Disneyland
- Area: Fantasyland and Main Street, USA
- Status: Closed
- Cost: US$20 million
- Soft opening date: May 13, 1997
- Opening date: May 23, 1997
- Closing date: September 1, 1997
- Replaced: Main Street Electrical Parade
- Replaced by: Mulan Parade Paint the Night

Ride statistics
- Designer: Walt Disney Imagineering
- Duration: 20 minutes

= Light Magic =

1997 nighttime show at Disneyland

Light Magic was a nighttime parade/street show that ran at Disneyland in 1997 from May–September. It was billed as a replacement for the Main Street Electrical Parade. At the time of its closure, Disney officially stated that it would return in 2000, but it ultimately did not return. Infrastructure improvements made specifically for Light Magic – particularly in Fantasyland – are still used today. The show utilized over 4500 miles of fiber optic cables and 1520 strobe lights.

==Synopsis==
Light Magic was a "streetacular" (a portmanteau of "street" and "spectacular"). Floats moved into two performance zones, one at the Small World Mall in Fantasyland, and the other on Main Street. On reaching the performance zones, the floats stopped and the pixie characters, who were the focus of the show, awakened and performed step-dancing routines for the audience, and were then joined by Disney characters. During the performance segment, a portion of each of the floats revealed a screen upon which images were projected from equipment hidden in the surrounding buildings. As part of the grand finale, the fairies used their 'magic' to throw pixie dust, confetti fell from the sky, and the surrounding buildings lit up with showers of twinkling lights provided by embedded fiber optics.

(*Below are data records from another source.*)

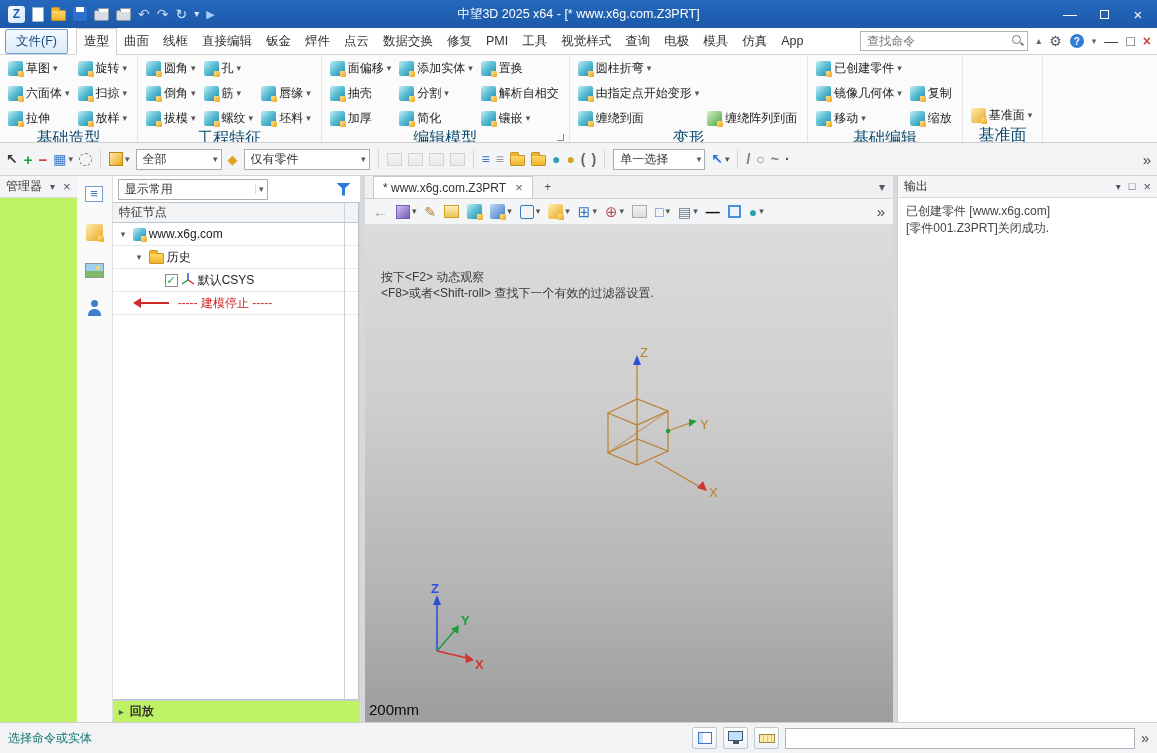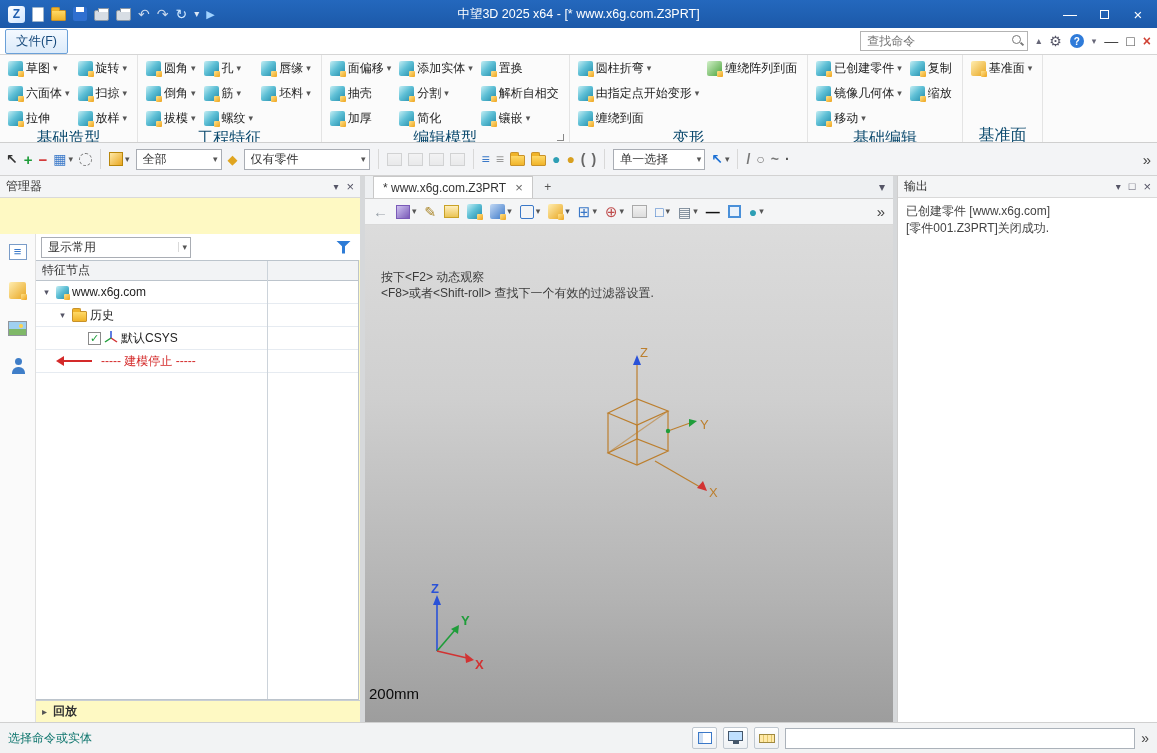"造型" div.mtabs { html: none -> <div> <div>造型</div> <div>曲面</div> <div>线框</div> <div>直接编辑</div> <div>钣金</div> <div>焊件</div> <div>点云</div> <div>数据交换</div> <div>修复</div> <div>PMI</div> <div>工具</div> <div>视觉样式</div> <div>查询</div> <div>电极</div> <div>模具</div> <div>仿真</div> <div>App</div> </div> }
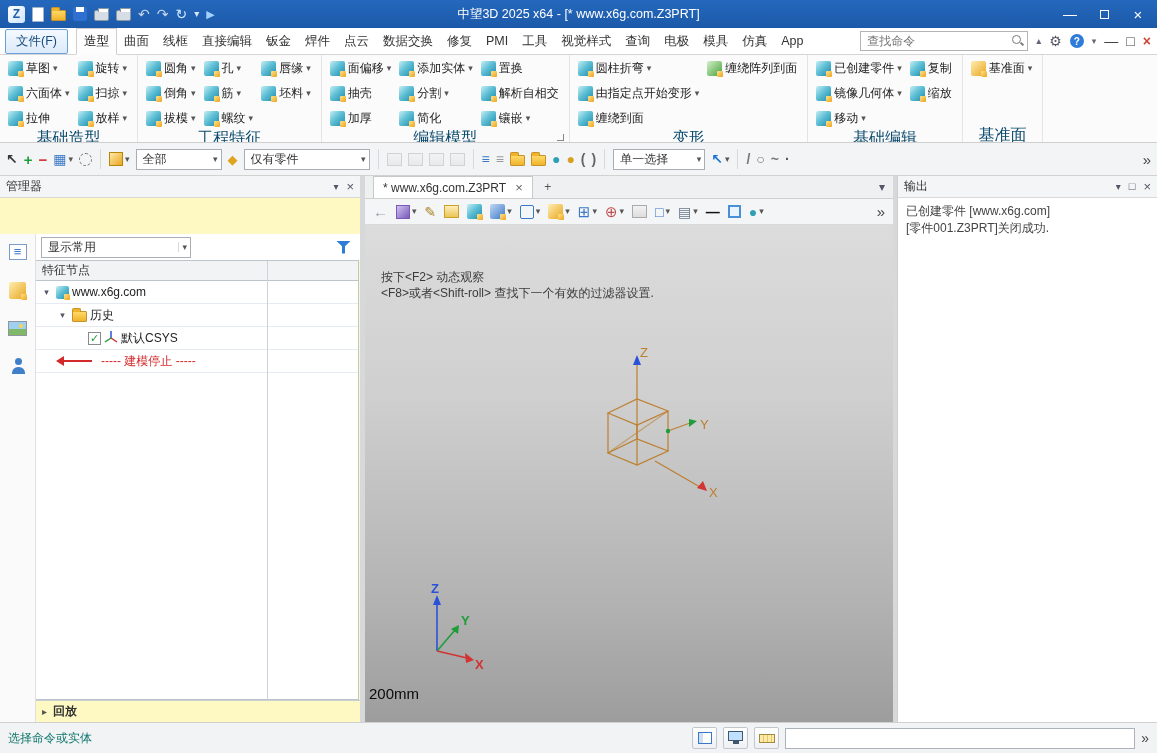"草图" .rcols { align-items: none -> flex-end }
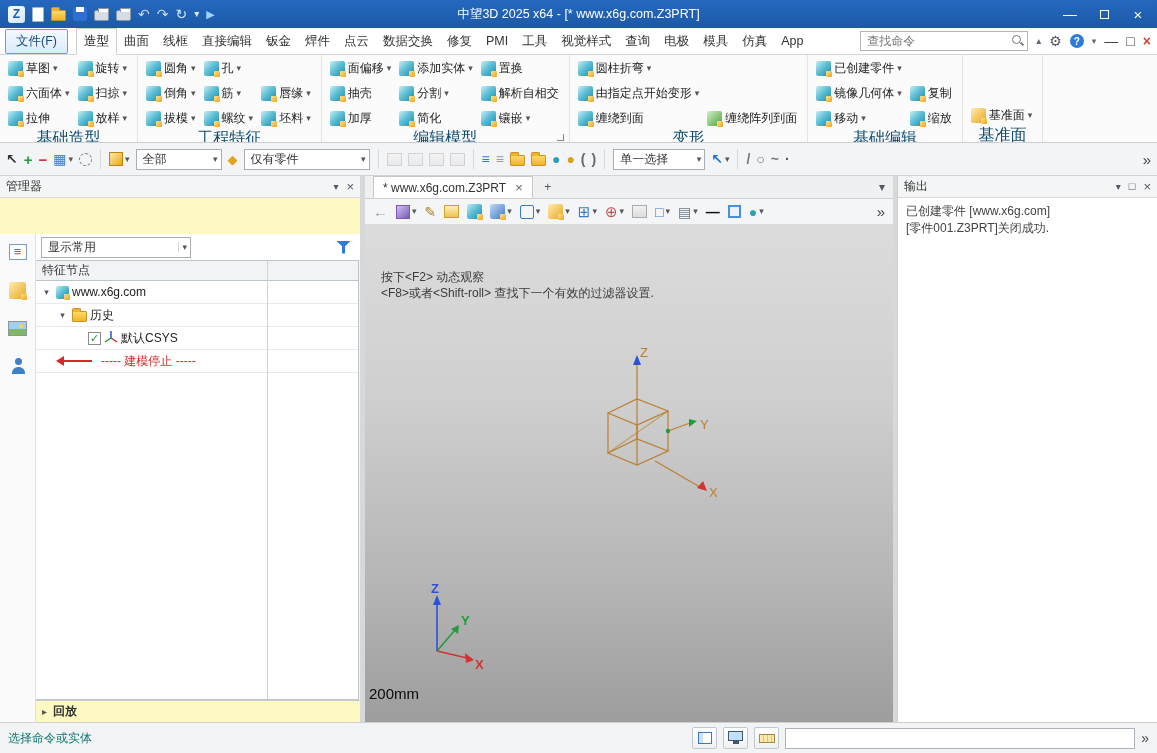"管理器" .manager { background: #fef9c3 -> #bef264; flex-direction: column -> row; gap: 36px -> none }
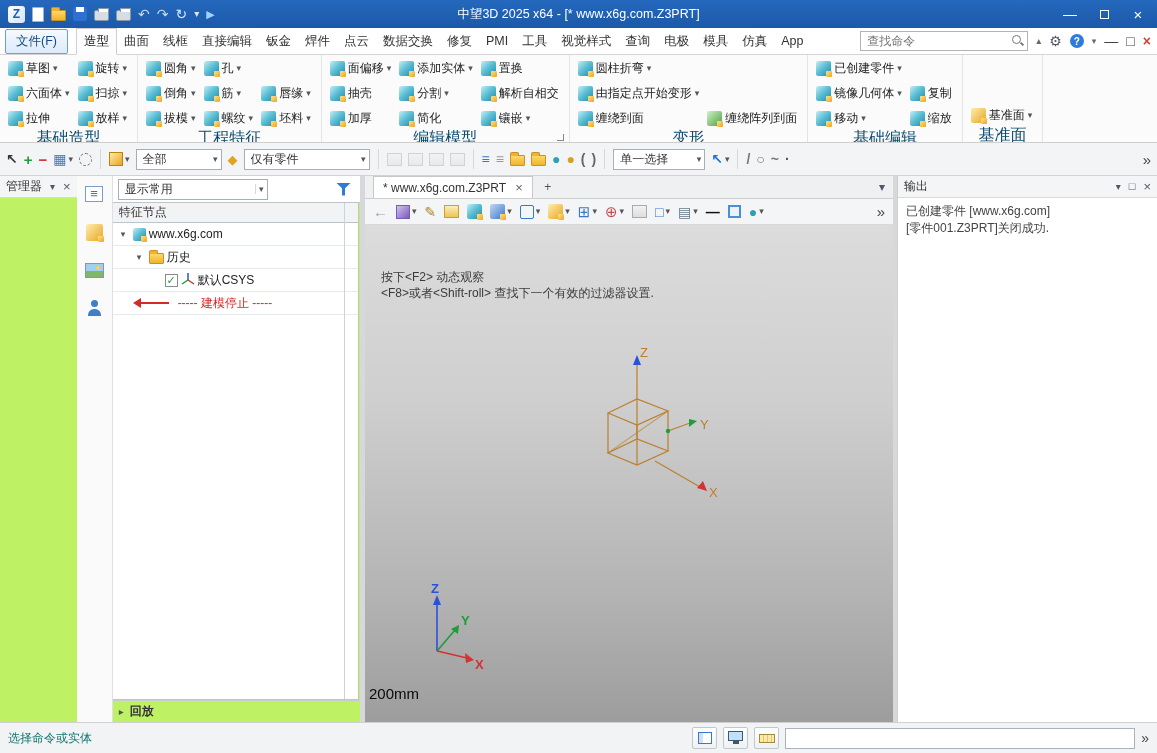"200mm" .scale-label { bottom: 20px -> 4px }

Light Magic's music was Celtic-influenced. The songs in the show were:

- "Dream Our Dream", the Light Magic Theme
- "Little April Shower" (instrumental) from Bambi
- "Be Our Guest" (instrumental) from Beauty and the Beast
- "Topsy Turvy" (instrumental) from The Hunchback of Notre Dame
- "Step in Time" (instrumental) from Mary Poppins
- "When You Wish upon a Star" from Pinocchio
- "A Dream Is a Wish Your Heart Makes" (instrumental) from Cinderella
- "Part of Your World" (instrumental) from The Little Mermaid
- "Beauty and the Beast" (instrumental) from Beauty and the Beast
- "Baroque Hoedown" from the Main Street Electrical Parade

==Reception==
===Annual Passholder premiere===
Light Magic debuted on the night of May 13, 1997 at a private event for Disneyland Annual Passholders. Prior to the show, then-Disneyland President Paul Pressler announced to the attendees that it would be a "dress rehearsal", not the show in its finished form. During the performance, technical problems occurred aligning the floats with the projectors, cues were missed, sound equipment failed, and fiber-optic effects were not yet functional.

Having believed they would be the first to see the complete new show, disappointed passholders formed long lines at Guest Relations in Main Street's City Hall, demanding refunds for the $25 they had paid to attend.

===Public response===
Light Magic debuted to the general public on May 23, 1997 and played until September 1 of that year, with the majority of the response from the public ranging from lackluster to dislike.

==Legacy==
Much of the infrastructure built for Light Magic – especially in the Fantasyland area – is still used today for Disneyland's parades. These improvements included:
- Painted asphalt along the parade route replaced with concrete to accommodate the large, heavy show platforms
- The plaza area in front of It's a Small World widened and terraced to allow guests better views of the parade route.
- A walkway added parallel to the parade route between Storybook Land Canal Boats and It's A Small World – landscaped to block the view of the parade route from the walkway – allowing guests to pass through the It's A Small World area during parades (added during the final months of the Main Street Electrical Parade)
- Lighting towers (themed to the small world facade) added to Small World Mall and atop the Main Street, USA buildings, allowing the same parade to be run in the afternoon and in the evening (rather than requiring an illuminated evening parade such as the Main Street Electrical Parade)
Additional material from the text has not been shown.